Interna expuesta
Escándalo político en La Plata: ni los propios lo aguantan y Alak ya recibe munición desde su propia tropa
Una concejal oficialista salió a cuestionar públicamente al intendente platense y dejó al descubierto una pelea interna que el peronismo local ya no consigue ocultar.
11 de Junio de 2026
La sesión del Concejo Deliberante de La Plata volvió a exhibir una postal cada vez más frecuente dentro del oficialismo municipal. Lejos de mostrar una conducción sólida y unificada, el espacio que encabeza Julio Alak acumula tensiones, reproches y movimientos internos que empiezan a desbordar los límites de la discreción política.

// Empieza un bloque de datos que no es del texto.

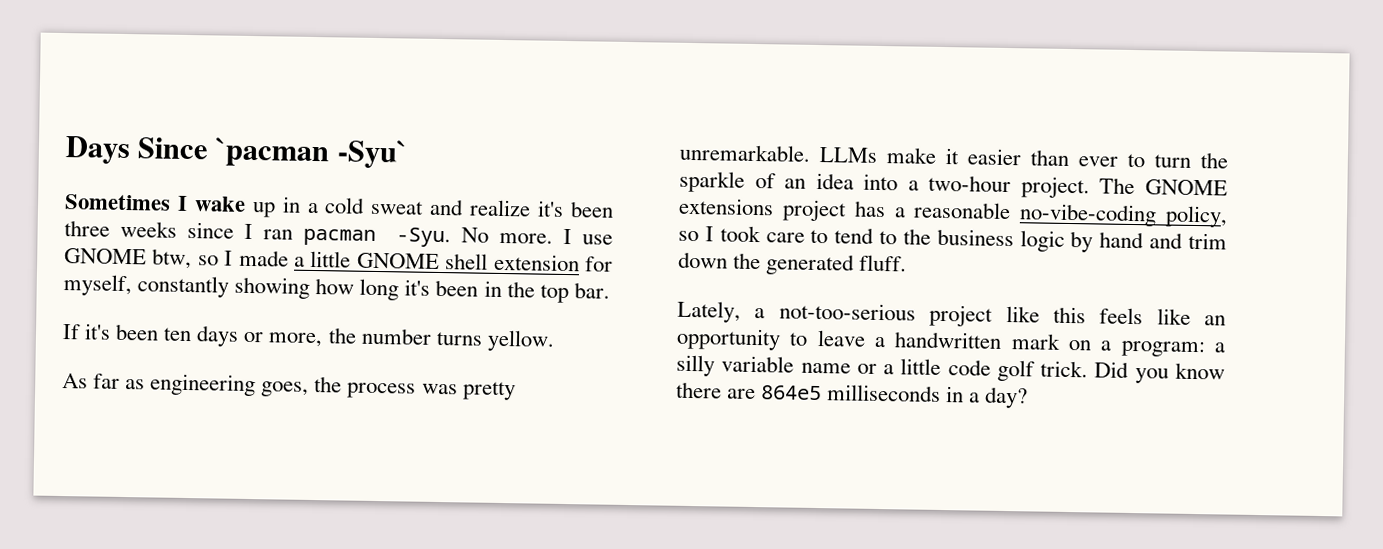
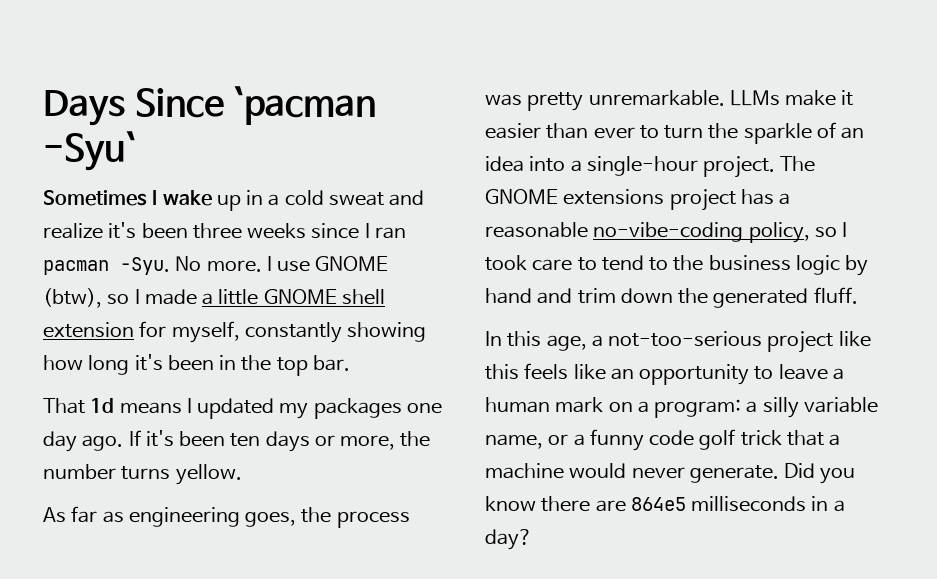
- I use GNOME btw, so I made a little GNOME shell extension for myself, constantly showing how long it's been in the top bar.
+ I use GNOME (btw), so I made a little GNOME shell extension for myself, constantly showing how long it's been in the top bar.
+ That 1d means I updated my packages one day ago.
- LLMs make it easier than ever to turn the sparkle of an idea into a two-hour project.
+ LLMs make it easier than ever to turn the sparkle of an idea into a single-hour project.
- Lately, a not-too-serious project like this feels like an opportunity to leave a handwritten mark on a program: a silly variable name or a little code golf trick.
+ In this age, a not-too-serious project like this feels like an opportunity to leave a human mark on a program: a silly variable name, or a funny code golf trick that a machine would never generate.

Aunque Fuerza Patria mantiene una fachada de unidad cuando llega el momento de levantar la mano para acompañar los proyectos del Departamento Ejecutivo, la convivencia interna parece sostenerse más por necesidad que por convicción. La paridad de fuerzas dentro del cuerpo legislativo obliga a mantener cierta disciplina, pero debajo de esa superficie conviven sectores que cada vez esconden menos sus diferencias con el jefe comunal.

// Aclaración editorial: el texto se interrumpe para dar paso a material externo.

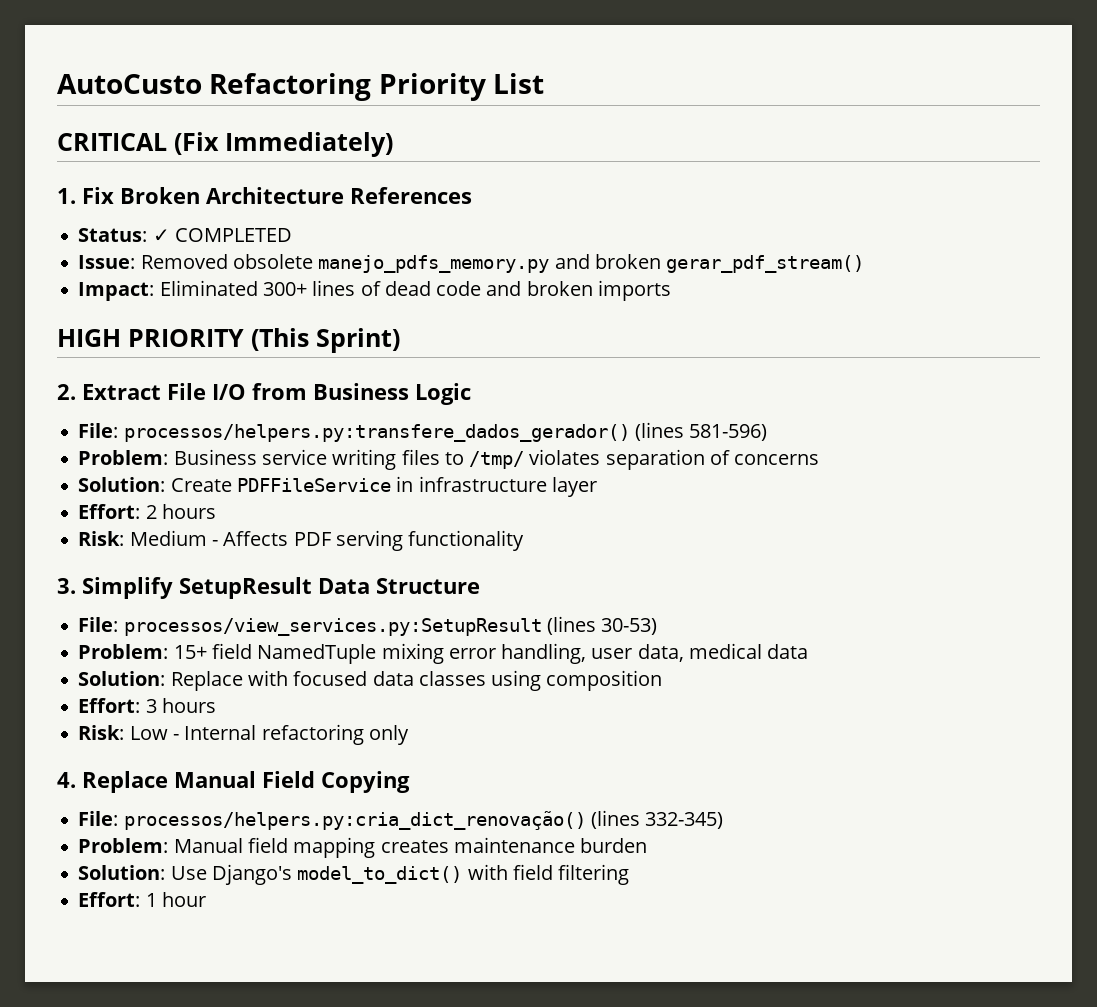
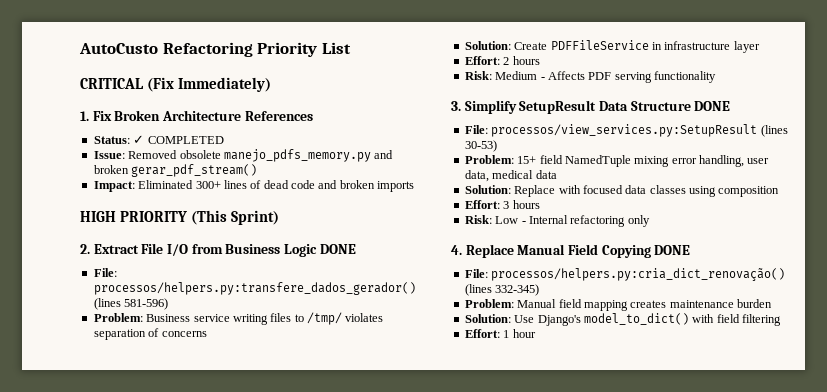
- 2. Extract File I/O from Business Logic
+ 2. Extract File I/O from Business Logic DONE
- 3. Simplify SetupResult Data Structure
+ 3. Simplify SetupResult Data Structure DONE
- 4. Replace Manual Field Copying
+ 4. Replace Manual Field Copying DONE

La Cámpora alineada con Florencia Saintout, el sector referenciado en Victoria Tolosa Paz a través de Juan Manuel Granillo Fernández y el Frente Patria Grande vinculado a Juan Grabois vienen protagonizando una serie de cortocircuitos que reflejan una disputa más profunda. Lo que debería ser una coalición de gobierno aparece cada vez más como una suma de tribus que comparten sello electoral pero avanzan en direcciones distintas.
La decisión de la concejal Gisella Di Dio de conformar el unibloque Ciudad Grande terminó de confirmar que la armonía oficialista es más un relato administrativo que una realidad política. Aunque la edil continúa dentro de la órbita oficialista, su movimiento fue interpretado como una clara toma de distancia respecto de la conducción de Alak.

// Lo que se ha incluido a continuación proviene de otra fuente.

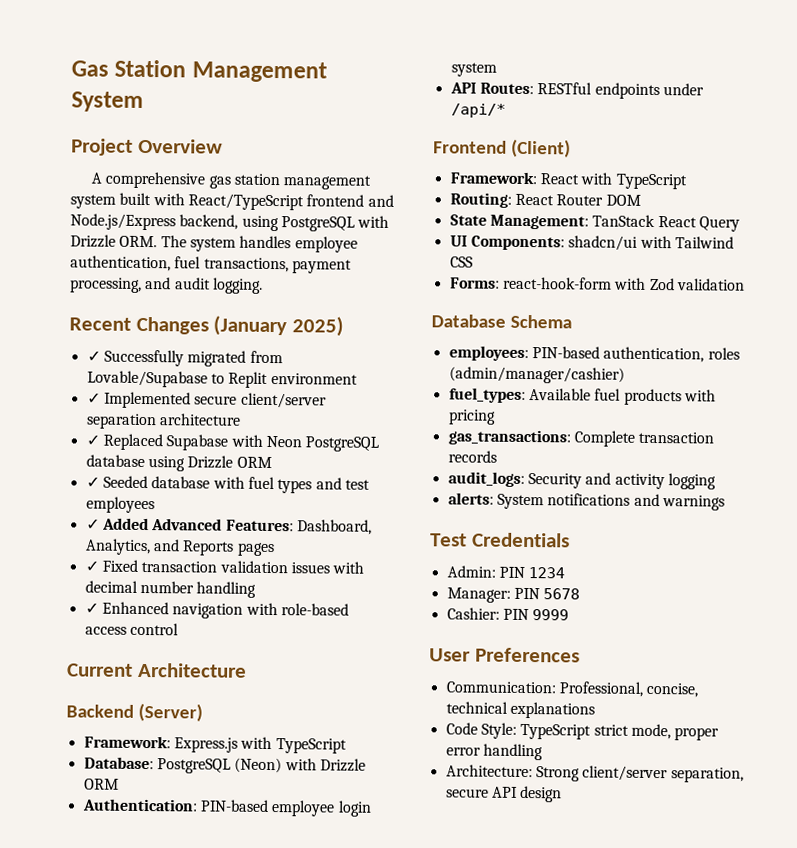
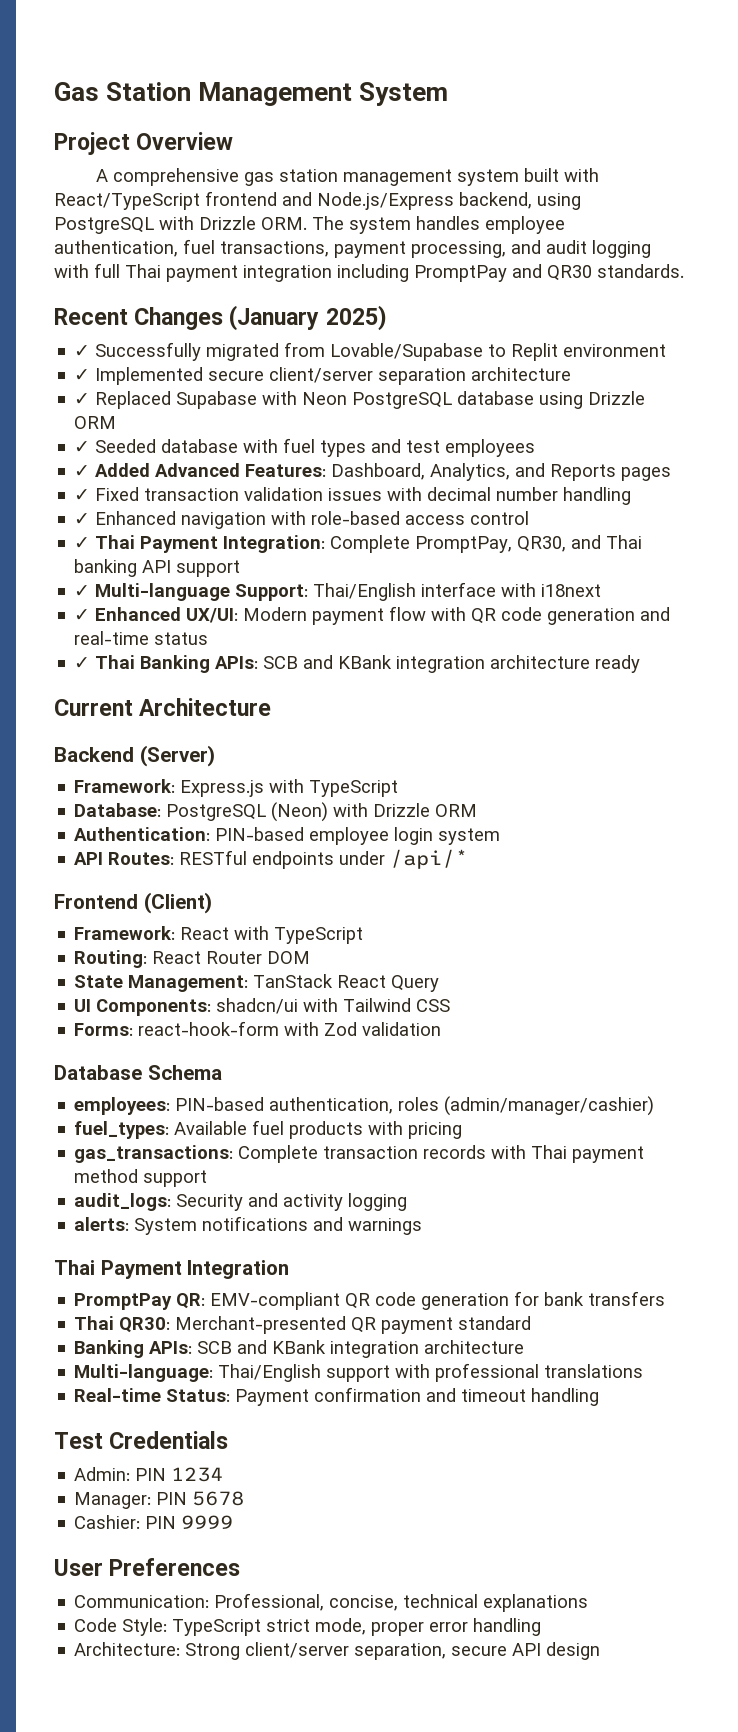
- A comprehensive gas station management system built with React/TypeScript frontend and Node.js/Express backend, using PostgreSQL with Drizzle ORM. The system handles employee authentication, fuel transactions, payment processing, and audit logging.
+ A comprehensive gas station management system built with React/TypeScript frontend and Node.js/Express backend, using PostgreSQL with Drizzle ORM. The system handles employee authentication, fuel transactions, payment processing, and audit logging with full Thai payment integration including PromptPay and QR30 standards.
+ ✓ Thai Payment Integration: Complete PromptPay, QR30, and Thai banking API support
+ ✓ Multi-language Support: Thai/English interface with i18next
+ ✓ Enhanced UX/UI: Modern payment flow with QR code generation and real-time status
+ ✓ Thai Banking APIs: SCB and KBank integration architecture ready
- gas_transactions: Complete transaction records
+ gas_transactions: Complete transaction records with Thai payment method support
+ Thai Payment Integration
+ PromptPay QR: EMV-compliant QR code generation for bank transfers
+ Thai QR30: Merchant-presented QR payment standard
+ Banking APIs: SCB and KBank integration architecture
+ Multi-language: Thai/English support with professional translations
+ Real-time Status: Payment confirmation and timeout handling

En los pasillos del Concejo aseguran que la maniobra busca acercarse a sectores vecinalistas y construir un perfil propio, algo que no resulta casual en una ciudad donde la gestión municipal todavía no logra consolidar un respaldo político homogéneo. Cuando los propios comienzan a despegarse antes de tiempo, suele ser porque perciben que el barco ya no transmite demasiada confianza.
La situación escaló aún más cuando Di Dio decidió apuntar directamente contra el intendente. Desde sus redes sociales lanzó una frase que cayó como una bomba dentro del oficialismo al afirmar que estaban "todos a la sombra del intendente Alak esperando que los bendiga".
La crítica no quedó ahí. La concejal sostuvo que existen "más candidatos que soluciones para la gente" y cuestionó a quienes están concentrados en las disputas de poder en lugar de resolver los problemas cotidianos de los vecinos. La observación golpea en un punto sensible del peronismo local, donde las conversaciones sobre armado electoral parecen avanzar a una velocidad muy superior a la gestión.
Posteriormente pidió que no la involucraran en internas ajenas y remarcó que su compromiso es con los vecinos. Como cierre lanzó otro mensaje cargado de reproches al señalar que, si necesitan votos, deberían gobernar para la gente y no para alimentar egos personales.
Para Alak el episodio deja una señal incómoda. No se trata de una crítica proveniente de la oposición sino de una dirigente que forma parte del propio espacio político. Cuando los cuestionamientos empiezan a surgir desde adentro, la discusión deja de ser una batalla contra adversarios externos y se transforma en un problema de autoridad. Y en La Plata, por estas horas, la principal oposición al intendente parece estar sentada bastante cerca de su propio escritorio.